- **WORK TASK**:
Return every line from the records below with the string "failed".

- **GIVEN ENTRIES**:

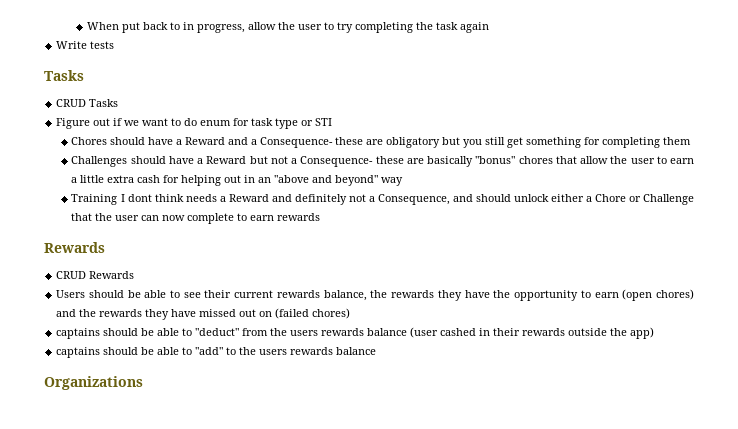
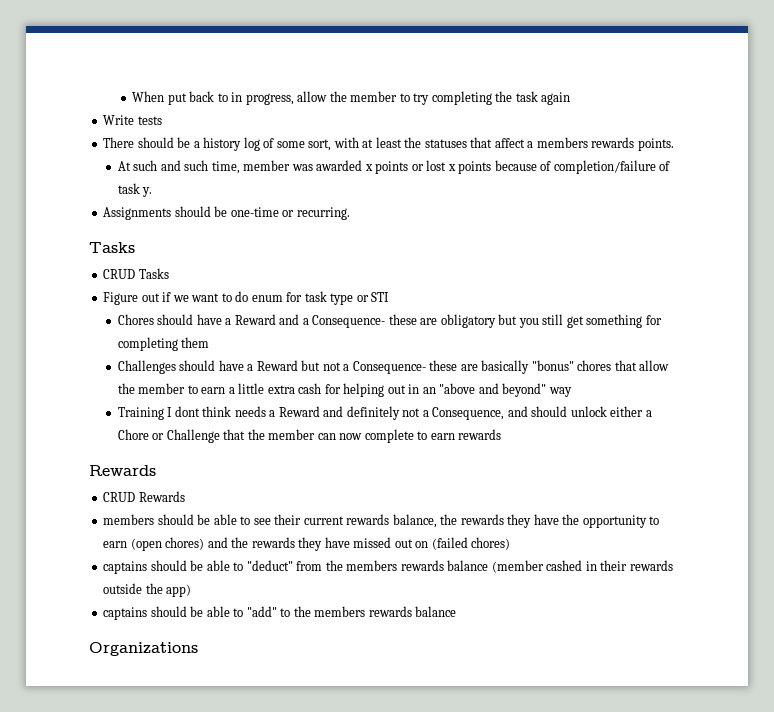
- When put back to in progress, allow the user to try completing the task again
+ When put back to in progress, allow the member to try completing the task again
+ There should be a history log of some sort, with at least the statuses that affect a members rewards points.
+ At such and such time, member was awarded x points or lost x points because of completion/failure of task y.
+ Assignments should be one-time or recurring.
- Challenges should have a Reward but not a Consequence- these are basically "bonus" chores that allow the user to earn a little extra cash for helping out in an "above and beyond" way
+ Challenges should have a Reward but not a Consequence- these are basically "bonus" chores that allow the member to earn a little extra cash for helping out in an "above and beyond" way
- Training I dont think needs a Reward and definitely not a Consequence, and should unlock either a Chore or Challenge that the user can now complete to earn rewards
+ Training I dont think needs a Reward and definitely not a Consequence, and should unlock either a Chore or Challenge that the member can now complete to earn rewards
- Users should be able to see their current rewards balance, the rewards they have the opportunity to earn (open chores) and the rewards they have missed out on (failed chores)
+ members should be able to see their current rewards balance, the rewards they have the opportunity to earn (open chores) and the rewards they have missed out on (failed chores)
- captains should be able to "deduct" from the users rewards balance (user cashed in their rewards outside the app)
+ captains should be able to "deduct" from the members rewards balance (member cashed in their rewards outside the app)
- captains should be able to "add" to the users rewards balance
+ captains should be able to "add" to the members rewards balance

- **RESULT FOR THIS EXERCISE**:
- Users should be able to see their current rewards balance, the rewards they have the opportunity to earn (open chores) and the rewards they have missed out on (failed chores)
+ members should be able to see their current rewards balance, the rewards they have the opportunity to earn (open chores) and the rewards they have missed out on (failed chores)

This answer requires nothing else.